What this task involves ::
Write out only the lines from the line that holds "align-items: flex-start ->" to the end of the listing below, inclusive, with the pictures omitted.

Materials provided ::
--------------------------------

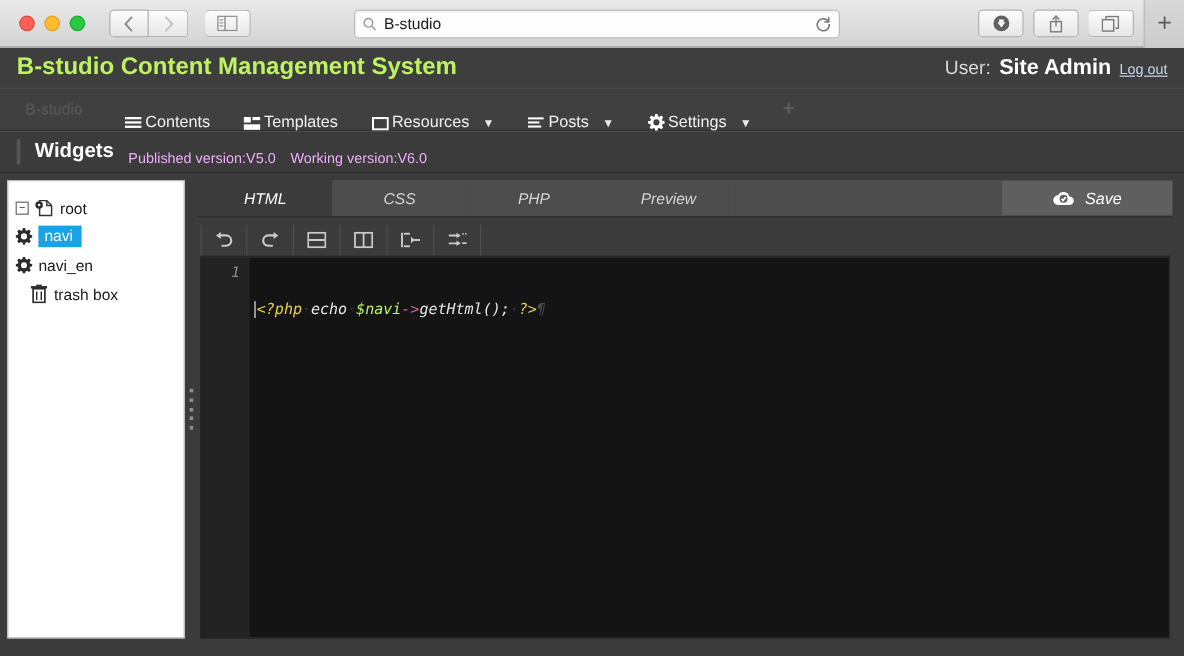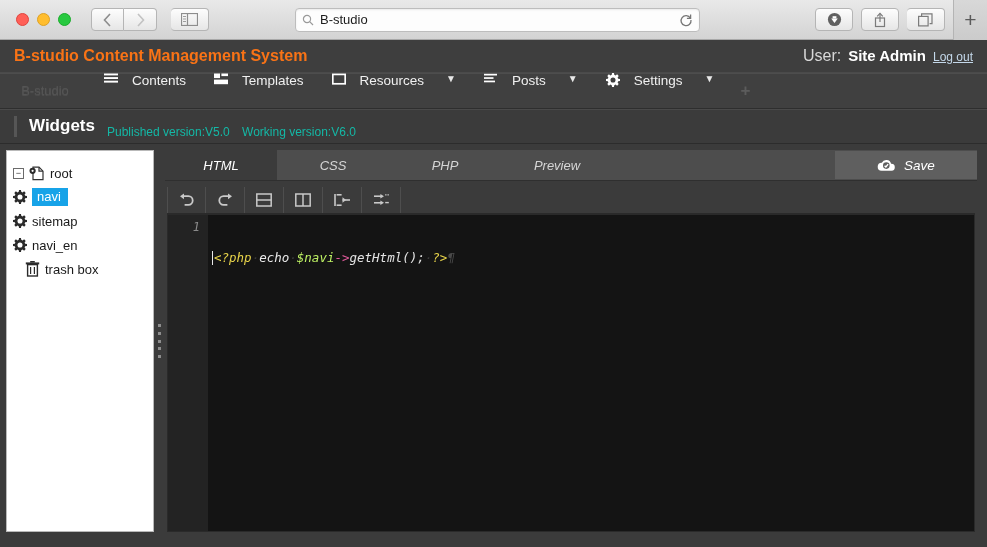"B-studio Content Management System" .app-title { color: #f97316 -> #bef264; font-size: 16px -> 20px }
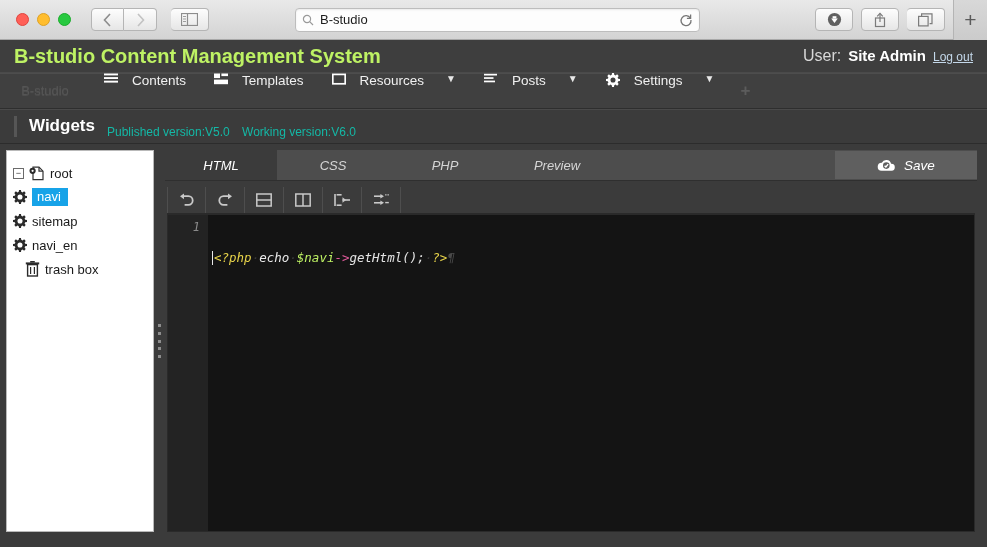"Site Admin" .user-name { font-size: 15px -> 18px }
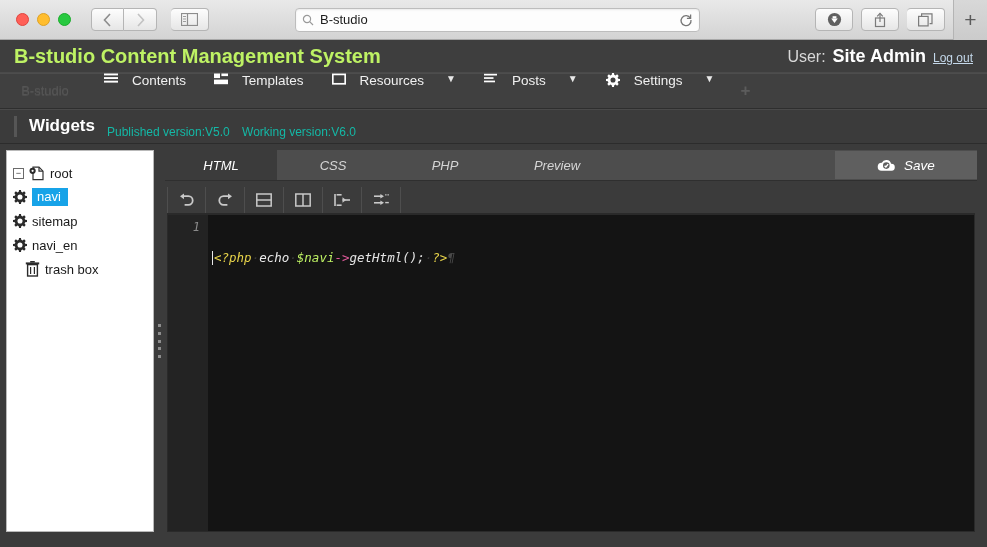"Contents" .nav-item { align-items: flex-start -> flex-end; gap: 14px -> 3px }
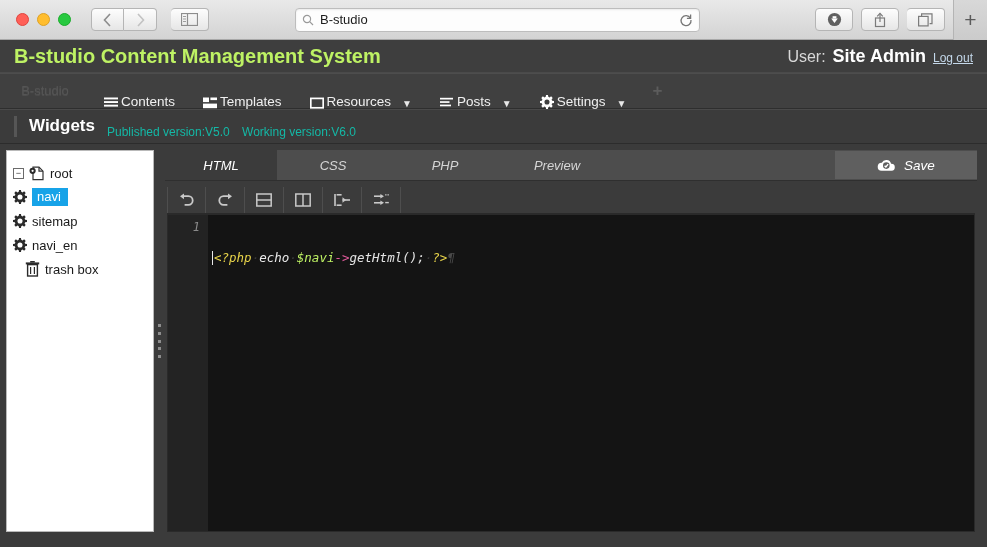"Published version:V5.0 Working" .version-info { color: #14b8a6 -> #f0abfc }
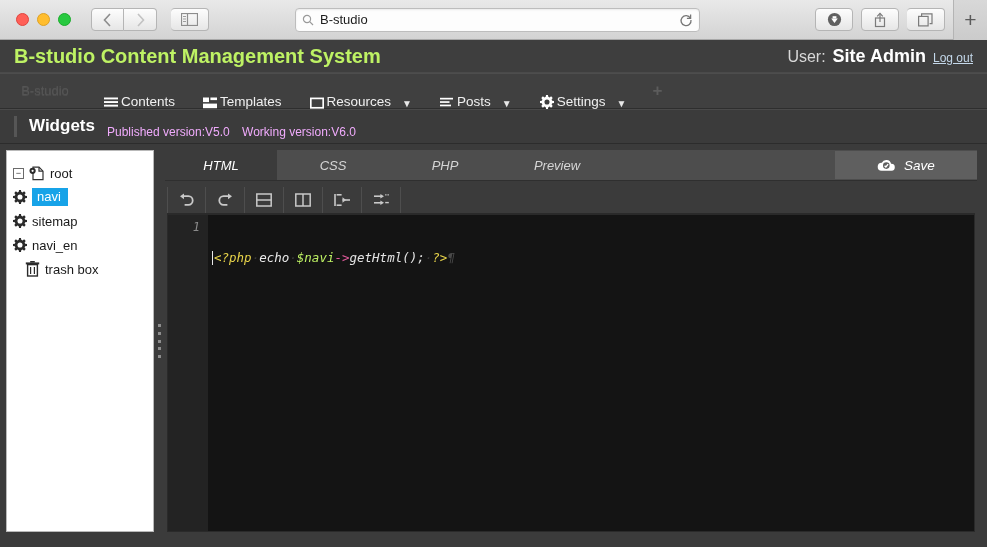"sitemap" div.tree-row { html: <div> <span> <svg> <path></path> </svg> </span> <span>sitemap</span> </div> -> none }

--------------------------------

Task answer ::
"Contents" .nav-item { align-items: flex-start -> flex-end; gap: 14px -> 3px }
"Published version:V5.0 Working" .version-info { color: #14b8a6 -> #f0abfc }
"sitemap" div.tree-row { html: <div> <span> <svg> <path></path> </svg> </span> <span>sitemap</span> </div> -> none }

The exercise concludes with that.